• [Revision comparison data]:
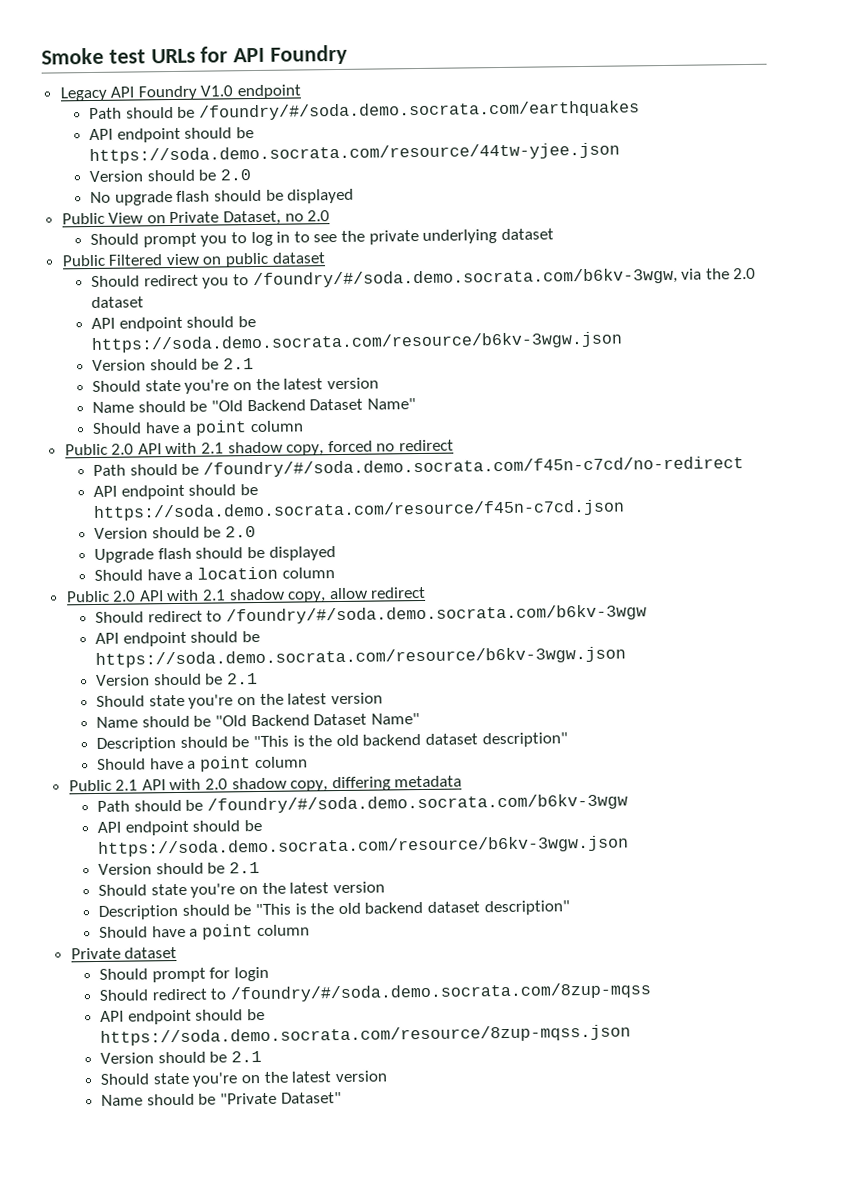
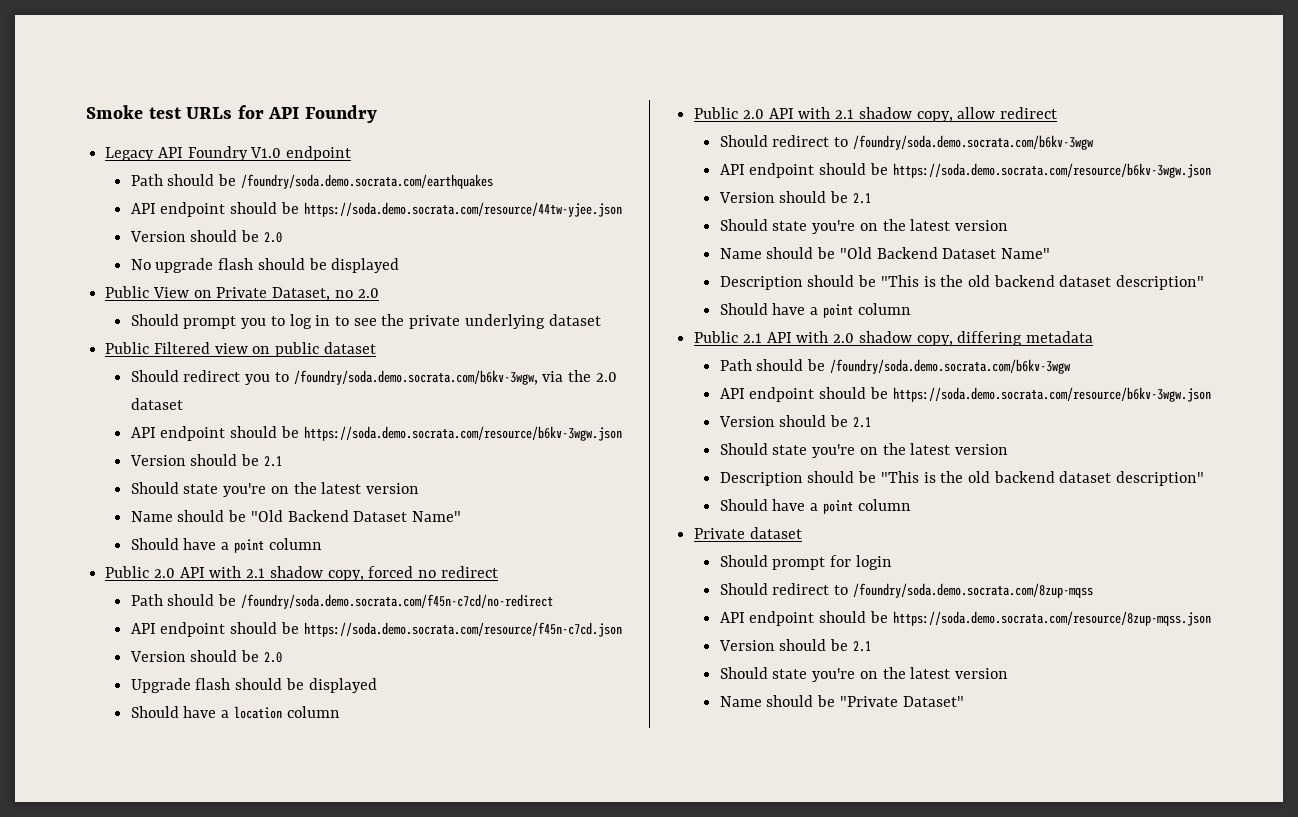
[198,100,640,121] /foundry/#/soda.demo.socrata.com/earthquakes -> [240,174,493,189] /foundry/soda.demo.socrata.com/earthquakes
[252,267,678,289] /foundry/#/soda.demo.socrata.com/b6kv-3wgw, -> [293,370,538,385] /foundry/soda.demo.socrata.com/b6kv-3wgw,
[202,456,744,478] /foundry/#/soda.demo.socrata.com/f45n-c7cd/no-redirect -> [240,594,553,609] /foundry/soda.demo.socrata.com/f45n-c7cd/no-redirect
[225,604,647,625] /foundry/#/soda.demo.socrata.com/b6kv-3wgw -> [852,135,1093,150] /foundry/soda.demo.socrata.com/b6kv-3wgw
[206,793,628,814] /foundry/#/soda.demo.socrata.com/b6kv-3wgw -> [829,359,1070,374] /foundry/soda.demo.socrata.com/b6kv-3wgw
[229,982,651,1003] /foundry/#/soda.demo.socrata.com/8zup-mqss -> [852,583,1093,598] /foundry/soda.demo.socrata.com/8zup-mqss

• [WHAT TO WORK ON]: In your copy, include every record word for word but no pictures.

• [EXPECTED ANSWER]:
[198,100,640,121] /foundry/#/soda.demo.socrata.com/earthquakes -> [240,174,493,189] /foundry/soda.demo.socrata.com/earthquakes
[252,267,678,289] /foundry/#/soda.demo.socrata.com/b6kv-3wgw, -> [293,370,538,385] /foundry/soda.demo.socrata.com/b6kv-3wgw,
[202,456,744,478] /foundry/#/soda.demo.socrata.com/f45n-c7cd/no-redirect -> [240,594,553,609] /foundry/soda.demo.socrata.com/f45n-c7cd/no-redirect
[225,604,647,625] /foundry/#/soda.demo.socrata.com/b6kv-3wgw -> [852,135,1093,150] /foundry/soda.demo.socrata.com/b6kv-3wgw
[206,793,628,814] /foundry/#/soda.demo.socrata.com/b6kv-3wgw -> [829,359,1070,374] /foundry/soda.demo.socrata.com/b6kv-3wgw
[229,982,651,1003] /foundry/#/soda.demo.socrata.com/8zup-mqss -> [852,583,1093,598] /foundry/soda.demo.socrata.com/8zup-mqss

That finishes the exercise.